Please refer to the full package insert for complete warnings and contraindications, which are not available in the current evidence pack.


Conclusion and Next Steps

Decision: Hold

Rationale: While the TxGNN model assigns a high prediction score (99.92%), this likely reflects Levofloxacin’s proximity to bacterial ocular surface diseases in the knowledge graph rather than direct evidence for PEK. Only one indirectly relevant case series was identified, no clinical trials exist, and PEK is predominantly non-bacterial in etiology — making Levofloxacin’s antibacterial mechanism applicable only to a narrow, etiology-dependent patient subset.

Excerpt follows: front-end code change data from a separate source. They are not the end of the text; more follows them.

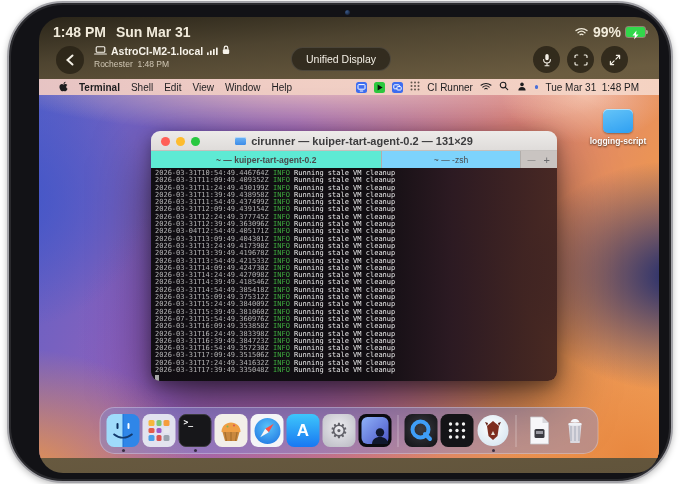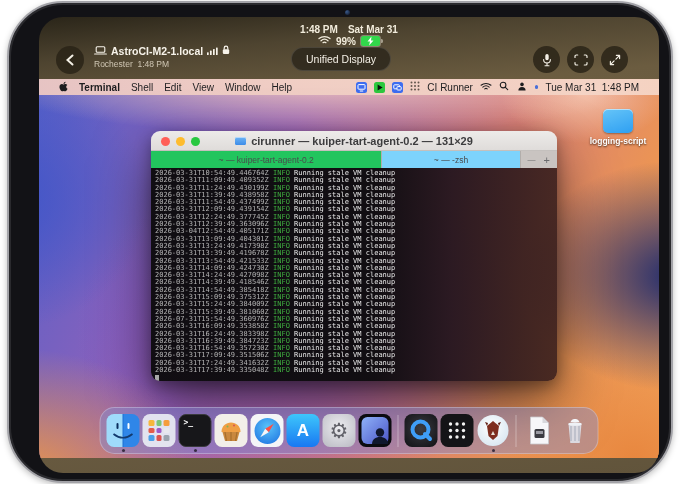--- a/index.html
+++ b/index.html
@@ -12,21 +12,21 @@
     box-shadow: inset 0 0 0 2px #2a2a2e, 0 2px 6px rgba(0,0,0,.25); }
   .camera-dot { position:absolute; left:336px; top:7px; width:5px; height:5px; border-radius:50%;
     background:radial-gradient(circle at 35% 35%, #3a5a8a, #0a1020); }
 
   .screen { position:absolute; left:30px; top:14px; width:620px; height:456px; border-radius:24px; overflow:hidden;
     background:linear-gradient(175deg,#2a2519 0%,#4e4430 9%,#6b5c40 20%,#75654a 55%,#61543b 100%); }
 
   
   .statusbar { position:absolute; left:14px; right:14px; top:7px; height:16px;
     display:flex; align-items:center; justify-content:space-between;
-    color:#f2ecdc; font-size:10px; font-weight:bold;flex-direction:column; }
+    color:#f2ecdc; font-size:14px; font-weight:bold; }
   .sb-left { display:flex; gap:10px; }
   .sb-right { display:flex; align-items:center; gap:5px; }
   .batt { position:relative; width:19px; height:9.5px; border-radius:2.5px; background:#32d74b;
     box-shadow:0 0 0 1px rgba(245,240,225,.35); }
   .batt-cap { position:absolute; right:-3px; top:2.7px; width:1.8px; height:4px; border-radius:0 1.5px 1.5px 0; background:rgba(245,240,225,.5); }
 
   
   .connbar { position:absolute; left:0; right:16px; top:25px; height:36px;padding-left:21px; }
   .back-btn { position:absolute; left:17px; top:4px; width:28px; height:28px; border-radius:50%;
     background:rgba(40,34,22,.82); display:flex; align-items:center; justify-content:center; }
@@ -75,21 +75,21 @@
   .twindow { position:absolute; left:112px; top:52px; width:406px; height:250px; border-radius:9px; overflow:hidden;
     box-shadow:0 24px 55px rgba(0,0,0,.55), 0 5px 16px rgba(0,0,0,.35); }
   .ttitle { position:relative; height:20px; background:linear-gradient(#edebe9,#dfdcda); border-bottom:1px solid #c4c0bd;
     display:flex; align-items:center; justify-content:center; font-size:11px; font-weight:bold; color:#3c3c3e; }
   .lights { position:absolute; left:10px; top:5.5px; display:flex; gap:6px; }
   .light { width:9px; height:9px; border-radius:50%; }
   .proxy-folder { display:inline-block; width:11px; height:8px; border-radius:1.5px; margin-right:5px;
     background:linear-gradient(#6cb4f5,#3d8ce8); box-shadow:inset 0 1px 0 rgba(255,255,255,.5); position:relative; top:0.5px; }
   .ttabs { position:relative; height:17px; background:#c9c4c1; display:flex; font-size:8.5px; color:#4a4a4c; }
   .tab { display:flex; align-items:center; justify-content:center; border-right:1px solid #b2aeab; }
-  .tab.active { width:57%; background:#22c55e; }
+  .tab.active { width:57%; background:#5eead4;font-weight:bold; }
   .tab.inactive { flex:1; background:#7dd3fc; }
   .tab-ctrls { display:flex; align-items:center; gap:8px; padding:0 7px; color:#6a6a6c; }
   .tab-plus { font-size:11px; }
   .tbody { height:213px; padding:2px 0 0 4px;
     background:linear-gradient(90deg, rgba(14,12,15,.98) 0%, rgba(14,12,15,.98) 55%, rgba(34,20,28,.94) 74%, rgba(56,30,28,.9) 100%);
     font-family:"DejaVu Sans Mono",monospace; font-size:7px; }
   .tline { height:7.3px; line-height:7.3px; white-space:nowrap; }
   .tline .ts { color:#b4b4b4; }
   .tline .lvl { color:#3fae3f; }
   .tline .msg { color:#e9e9e9; }
@@ -129,21 +129,21 @@
 
 <div class="stage">
   <div class="ipad-frame">
     <div class="camera-dot"></div>
 
     <div class="screen">
 
       <div class="statusbar">
         <div class="sb-left">
           <span>1:48 PM</span>
-          <span>Sat Mar 31</span>
+          <span>Sun Mar 31</span>
         </div>
         <div class="sb-right">
           <span>
             <svg width="13" height="10" viewBox="0 0 13 10" fill="none" stroke="#f2ecdc" stroke-width="1.3" stroke-linecap="round">
               <path d="M1 3.6a8.5 8.5 0 0 1 11 0"></path>
                 <path d="M3 5.7a5.3 5.3 0 0 1 7 0"></path>
                 <path d="M5.1 7.6a2.4 2.4 0 0 1 2.8 0"></path>
             </svg>
           </span>
           <span>99%</span>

To proceed, the following is needed:

  • Etiology stratification: Identify the proportion of PEK cases with confirmed bacterial origin in target populations, as this is the only patient group where a mechanistic rationale exists
  • Dedicated clinical evidence: Prospective studies or retrospective case series specifically evaluating Levofloxacin ophthalmic formulations in bacterially-confirmed PEK
  • Comparative effectiveness data: Head-to-head comparison with current standard-of-care ophthalmic antibiotics (e.g., moxifloxacin, tobramycin) for bacterial PEK
  • MOA data gap closure: Retrieve full CDSCO/DrugBank mechanism data (Data Gap DG002) to formalize the mechanistic rationale
  • Regulatory label review: Obtain and parse CDSCO package insert for key warnings and contraindications (Data Gap DG001, currently Blocking)
  • India market verification: Cross-check CDSCO database to confirm whether the 0-registration status reflects a true data gap or actual absence of approval

Note for reviewers: While this report focuses on the top-ranked TxGNN prediction (PEK, L4 evidence), the evidence pack also contains a higher-evidence signal for Monoclonal Gammopathy / Multiple Myeloma (Rank 7, Evidence Level L1) — supported by the landmark TEAMM Phase 3 RCT (Lancet Oncology, 2019) and 20 publications. This indication (infection prophylaxis in newly diagnosed myeloma patients) represents a substantially stronger repurposing candidate and warrants a separate, dedicated evaluation.


This report is generated for research purposes only and does not constitute medical advice. All repurposing candidates require clinical validation before therapeutic application.

Disclaimer

This content is for research purposes only and does not constitute medical advice. Clinical validation is required before any clinical application.